Although I sense her presence daily, it has been these past weeks when I have shouldered her sorrow, anguish and helplessness as unrelenting scenes of destruction and loss have unfolded. It’s as if it was my country that lay tattered and my roots which had been ripped from the ground.
I worried about my mom’s family, no longer in touch, and the three international students we had mentored and grown to love — the three Powerpuff girls — Shoko, Eriko and Horoko. We finally heard only from Shoko, who e-mailed that she and family were shaken, but safe. But, we wondered, safe for how long?

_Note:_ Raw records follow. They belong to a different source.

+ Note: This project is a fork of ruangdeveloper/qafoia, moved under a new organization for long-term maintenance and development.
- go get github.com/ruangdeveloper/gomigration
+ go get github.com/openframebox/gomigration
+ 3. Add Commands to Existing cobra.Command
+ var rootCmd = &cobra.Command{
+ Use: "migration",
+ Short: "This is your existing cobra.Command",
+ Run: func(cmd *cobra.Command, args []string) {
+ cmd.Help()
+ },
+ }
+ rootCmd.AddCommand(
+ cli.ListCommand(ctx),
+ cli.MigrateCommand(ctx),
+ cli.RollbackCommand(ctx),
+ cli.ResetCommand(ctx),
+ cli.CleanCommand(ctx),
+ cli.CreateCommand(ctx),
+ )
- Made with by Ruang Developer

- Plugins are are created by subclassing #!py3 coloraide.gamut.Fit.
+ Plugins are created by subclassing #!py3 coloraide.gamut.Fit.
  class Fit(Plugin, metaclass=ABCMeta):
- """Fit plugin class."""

My mom was called Baachan by her grandkids, short for Obaachan, the Japanese word for grandmother. She was so proud of her ancestry. In many ways she was a banana, yellow on the outside and white on the inside, and had become very Westernized through the decades she had made America her home, but she was still very much a Japanese. I learned from her always to return more than you borrowed, to hold your head high and not to bring shame to the family. Most of all, I inherited the Japanese philosophy of “shikataganai,” accepting your fate with graciousness and gratitude. It is that attitude I have respected among the first generation Japanese Americans in my church who were herded into relocation camps following the bombing of Pearl Harbor. It is that focused beam of light I see in the survivors of the earthquake, tsunami and radiation disaster which keep them persevering.
Every weary, and now homeless, baachan I see on the news or scooped up and carried to safety by their families, brings the heartbreak so very close to home. In a culture that reveres and respects their elderly, it is no small wonder that many of them made it to safety, possibly at the expense of their younger family members. The majority of the elderly still live with their families — not so much a pattern in this America.

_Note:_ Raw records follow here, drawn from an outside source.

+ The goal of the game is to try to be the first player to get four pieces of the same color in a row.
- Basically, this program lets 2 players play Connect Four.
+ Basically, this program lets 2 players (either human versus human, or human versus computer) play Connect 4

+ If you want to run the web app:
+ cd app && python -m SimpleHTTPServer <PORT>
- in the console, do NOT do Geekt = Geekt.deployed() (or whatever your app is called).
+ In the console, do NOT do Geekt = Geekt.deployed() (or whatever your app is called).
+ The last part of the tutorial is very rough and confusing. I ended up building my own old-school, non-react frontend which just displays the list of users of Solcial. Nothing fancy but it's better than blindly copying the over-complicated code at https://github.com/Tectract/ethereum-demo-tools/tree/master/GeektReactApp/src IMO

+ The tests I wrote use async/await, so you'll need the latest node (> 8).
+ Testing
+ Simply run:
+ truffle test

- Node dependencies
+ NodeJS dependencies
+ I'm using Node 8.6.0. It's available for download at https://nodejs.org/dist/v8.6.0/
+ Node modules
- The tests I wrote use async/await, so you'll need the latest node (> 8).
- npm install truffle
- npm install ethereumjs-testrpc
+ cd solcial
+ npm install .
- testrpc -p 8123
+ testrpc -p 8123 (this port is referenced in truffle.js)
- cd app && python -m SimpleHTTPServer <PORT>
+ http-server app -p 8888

My mom only returned to her native Kyushu, a southern island of Japan, just twice since she came here as an American war bride. Most of her family was disgraced that she married an American. She spoke of her homeland’s haunting beauty and its pristine seascapes. Although she lived on the Monterey Peninsula, she felt its beauty was dim in comparison. Until her illness enveloped her, Baachan called her older brother on the Japanese coast weekly. Not surprisingly, he died just days after her, neither realizing how ill the other was.
I’m grateful that neither lived to see those beautiful Japanese cities swept off the map.
I have wept till my eyes were swollen shut these past two weeks, but still the images haunt me. The world watches as once again, Japan, lying in rubble and ruin, with an uncertain and frightening radioactive future, bends down and starts to pick itself up. As it did following war, as it must do following nature’s fury.
I despair for the Japanese people but am also, very proud. I have never been so confident of their fortitude and their courage. Being half-Japanese, there were times in my youth I denied my Asian ancestry, as did my quarter-Japanese children. Now, as I have witnessed the universal outpouring of support from so many sources — Mexican American neighbors, strangers and East Indian students, I realize I am more than Japanese or American; I am interwoven into this race of humanity.
The Japanese, as they and other nations have done before, have shown the world that they are knocked down, but not beaten. I can now feel Baachan, her head bowed in respect.
Carol Lawson-Swezey is a Japanese American child of an American soldier and a Japanese war bride. She lives in Clovis, Calif., is a wife and mother of two, and is a program coordinator of volunteer services at Saint Agnes Hospital in Fresno, Calif.